Source data:
..............................

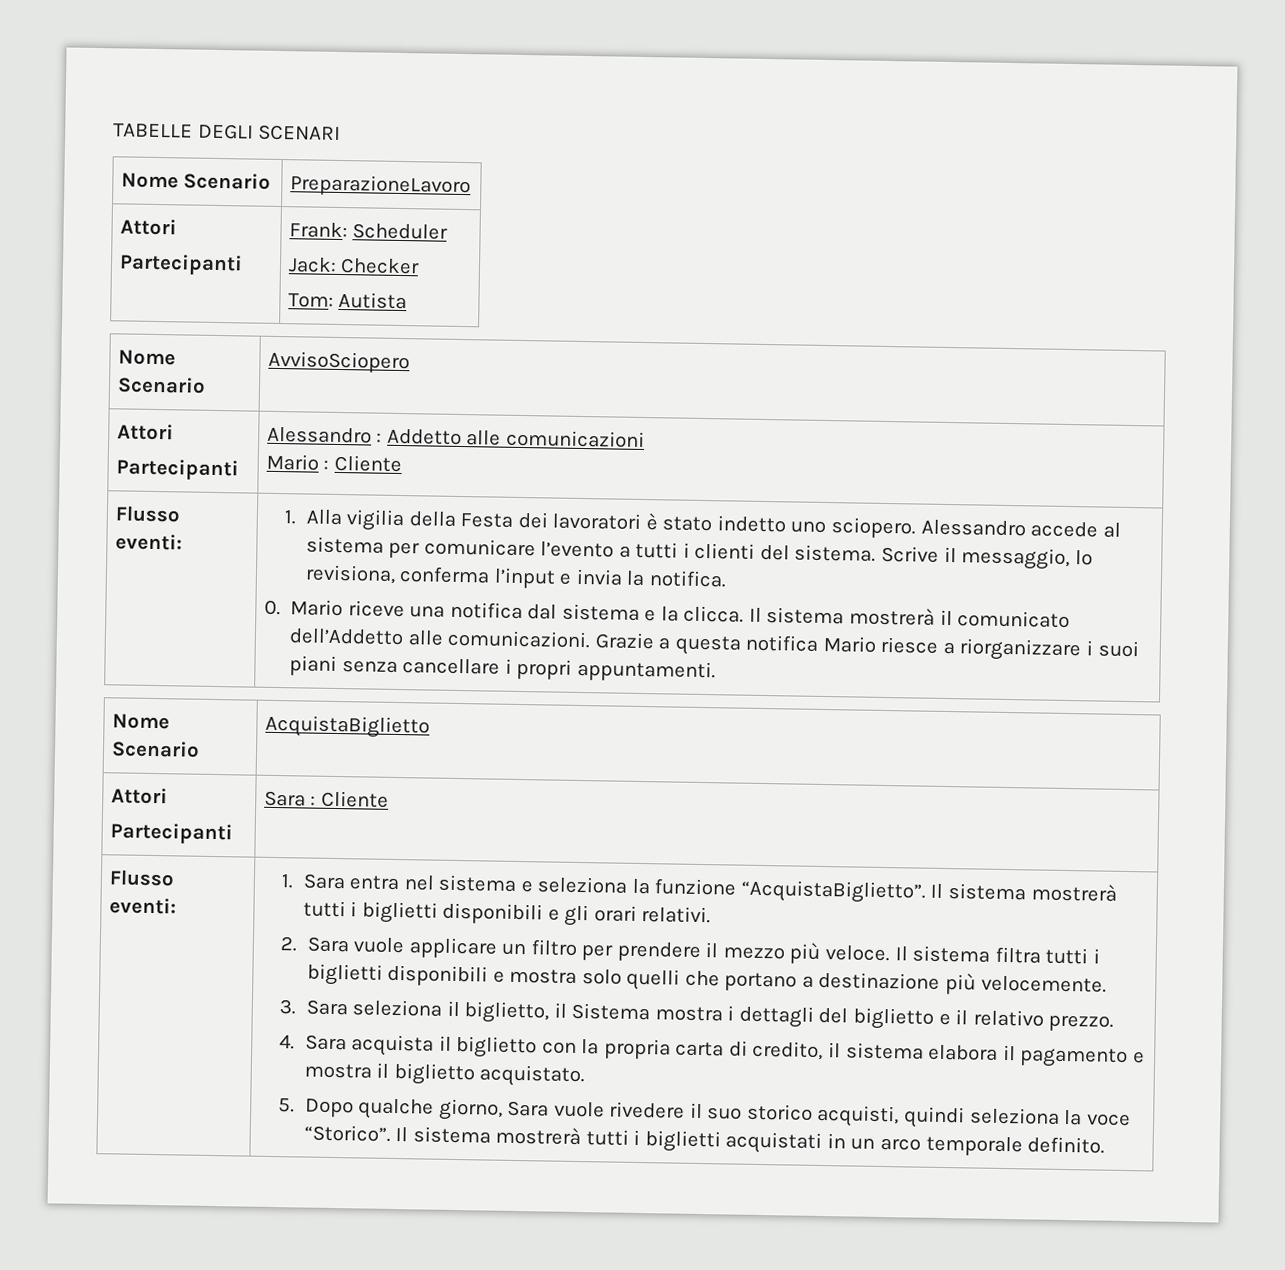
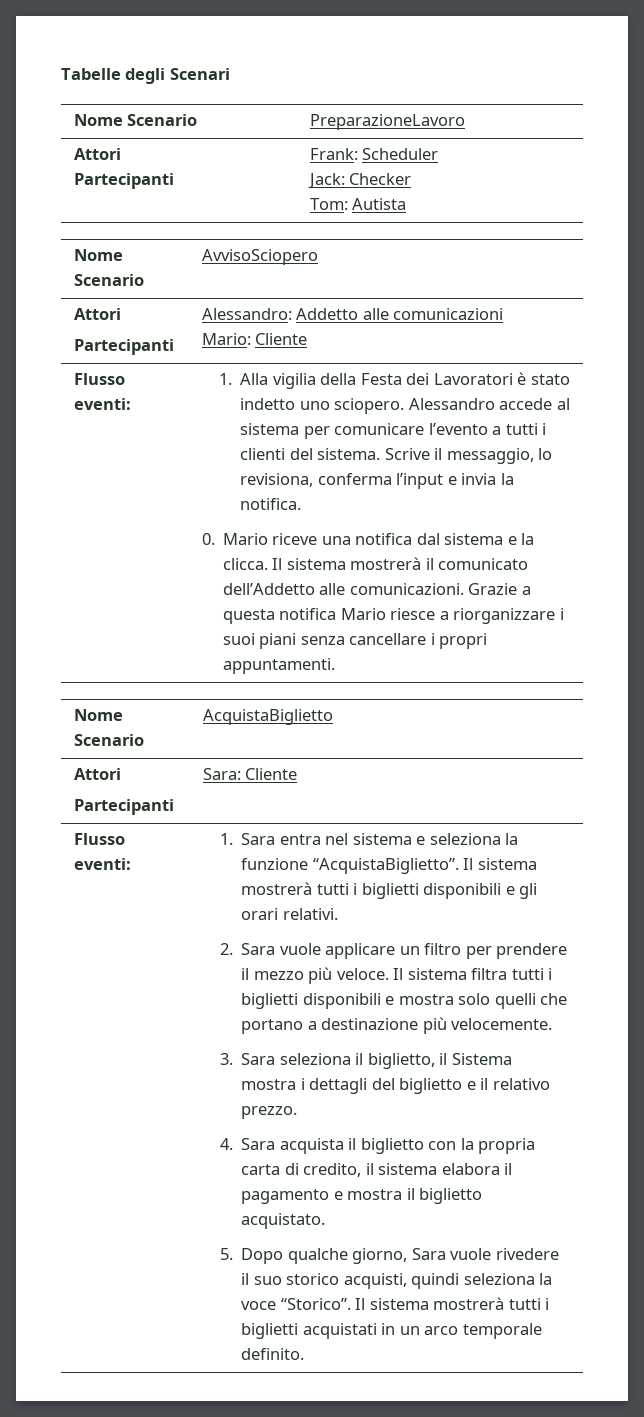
- TABELLE DEGLI SCENARI
+ Tabelle degli Scenari
  Nome Scenario | AvvisoSciopero
  Attori
- Partecipanti | Alessandro : Addetto alle comunicazioni
- Mario : Cliente
+ Partecipanti | Alessandro: Addetto alle comunicazioni
+ Mario: Cliente
- 1. Alla vigilia della Festa dei lavoratori è stato indetto uno sciopero.
+ 1. Alla vigilia della Festa dei Lavoratori è stato indetto uno sciopero.
  Nome Scenario | AcquistaBiglietto
  Attori
- Partecipanti | Sara : Cliente
+ Partecipanti | Sara: Cliente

..............................

Task to complete:
Check each line above for the string "alle" and show the ones that have it.

Exercise answer:
- Partecipanti | Alessandro : Addetto alle comunicazioni
+ Partecipanti | Alessandro: Addetto alle comunicazioni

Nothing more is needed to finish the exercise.